Of Godavari and Grandma...
It has been so long since I made a proper blog post that it feels weird now, typing away like this as I try to organize the thoughts in my head. I wonder why I haven't been writing lately. As in, writing nothing at all. Maybe it is the loss of my notebook which had a new un-posted story in it. So new that I didn't even read it after I wrote it, so I don't really remember what went into it. Or maybe it is because I have been talking a lot and observing very less lately- I am not blaming anything but college and hostel seemed to have got into my way of pouring my heart through words.
Whatever be the reason, I decided that I would write today. Good or bad, happy or sad, I would write today and not because it was an obligation of some sort, but because I felt like writing (read ranting) and hence I did.
I stop here now, mentally picturing what I really want to say; but no such image springs up... It is as if I am looking at a really blurred photograph. That is what my mind seems like these days, a confusing blend of so many things thrown together that I am breathless trying to figure out each entity and in the end, I just stop trying and start talking to get myself distracted. Talking about what? Seemingly pointless and stupid stuff.
I really wish someone would just come over and tell me to stop blabbering but no one does that; I guess I would be very hurt if someone really does but it would be better than seeing people faking interest in what you say. I may be wrong, but thats what it feels like to me anyways.
I guess I am really upset over not having my brother back home like he said. Postponed exams and practicals really do screw up a student's life. We talk on the phone everyday but it isn't enough for me. And strangely it seems vacant. Because I know that in person my brother doesn't talk that much. I have to squeeze things out of him but its fun that way. I remember Uma didi's mother telling me that this is how things would be like from now on. Dates wouldn't match for you to be together and I remember feeling really sad about it- its never kind to be reminded that the things have changed.

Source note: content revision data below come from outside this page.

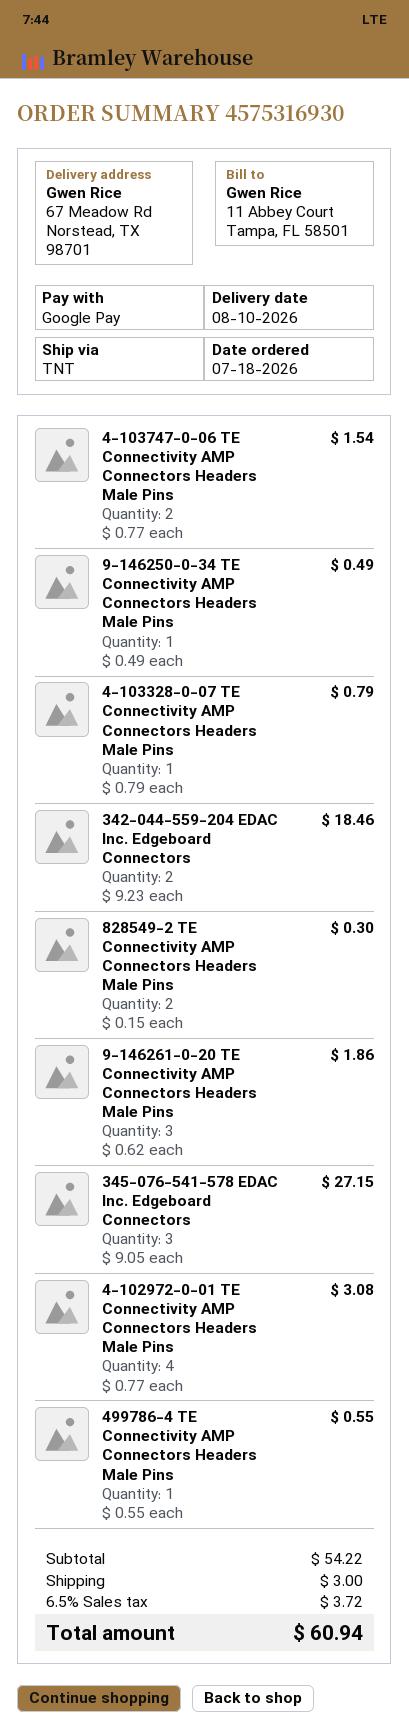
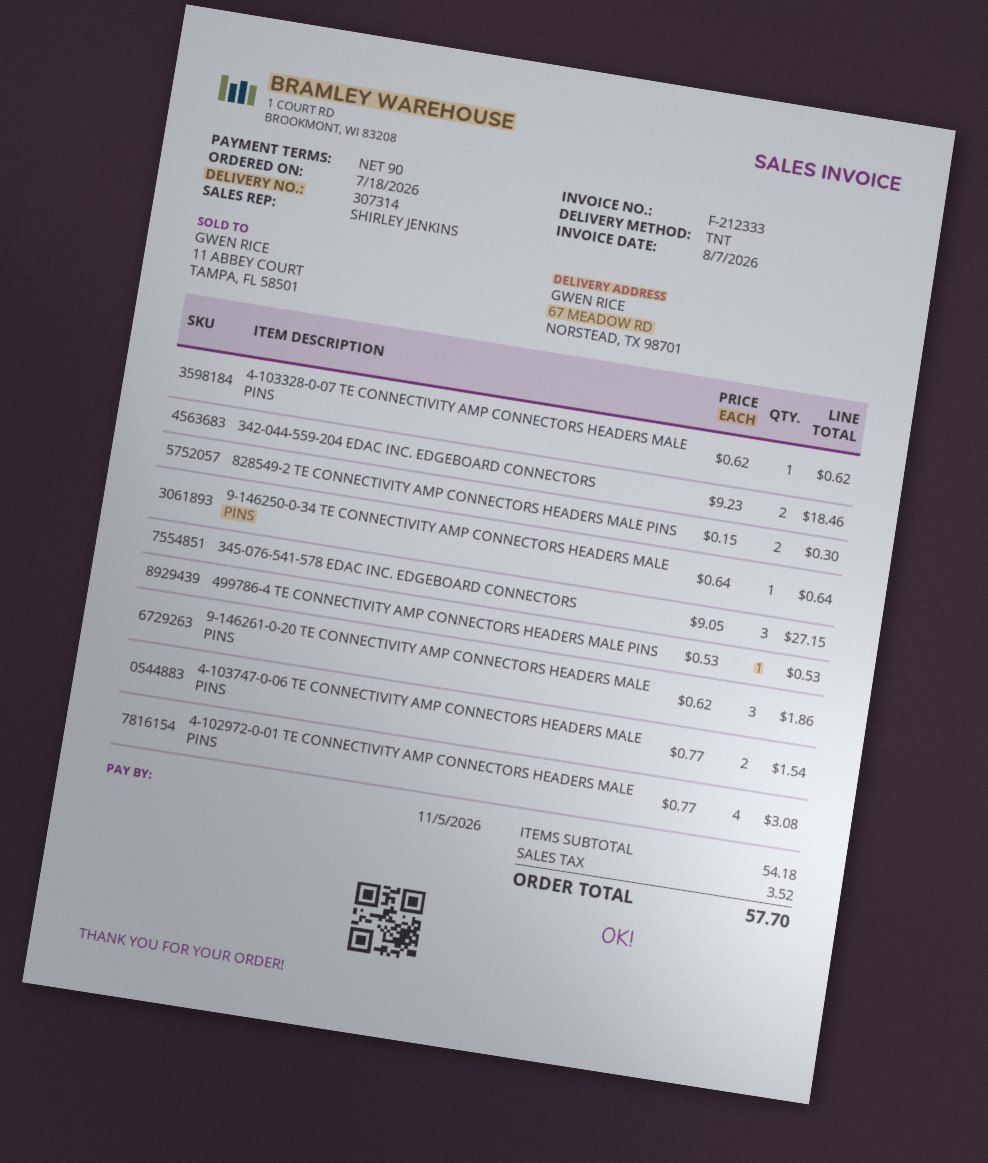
9-146250-0-34 TE Connectivity AMP Connectors Headers Male Pins: 1 x 0.49 = 0.49 -> 1 x 0.64 = 0.64
4-103328-0-07 TE Connectivity AMP Connectors Headers Male Pins: 1 x 0.79 = 0.79 -> 1 x 0.62 = 0.62
499786-4 TE Connectivity AMP Connectors Headers Male Pins: 1 x 0.55 = 0.55 -> 1 x 0.53 = 0.53
subtotal: 54.22 -> 54.18
shipping: 3.00 -> none
tax: 3.72 -> 3.52
total: 60.94 -> 57.70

To think of what we do when my brother comes home, I would say that its nothing special really. We talk- rather I talk and he listens; laughing at something I say. And I feel happy at that because its a good feeling to have someone you love very much smile at something you say. So I just go on saying stuff, making them more interesting than they really are but I dont feel hollow or empty like I do these days when I talk because it amuses my brother and that is the way I like it.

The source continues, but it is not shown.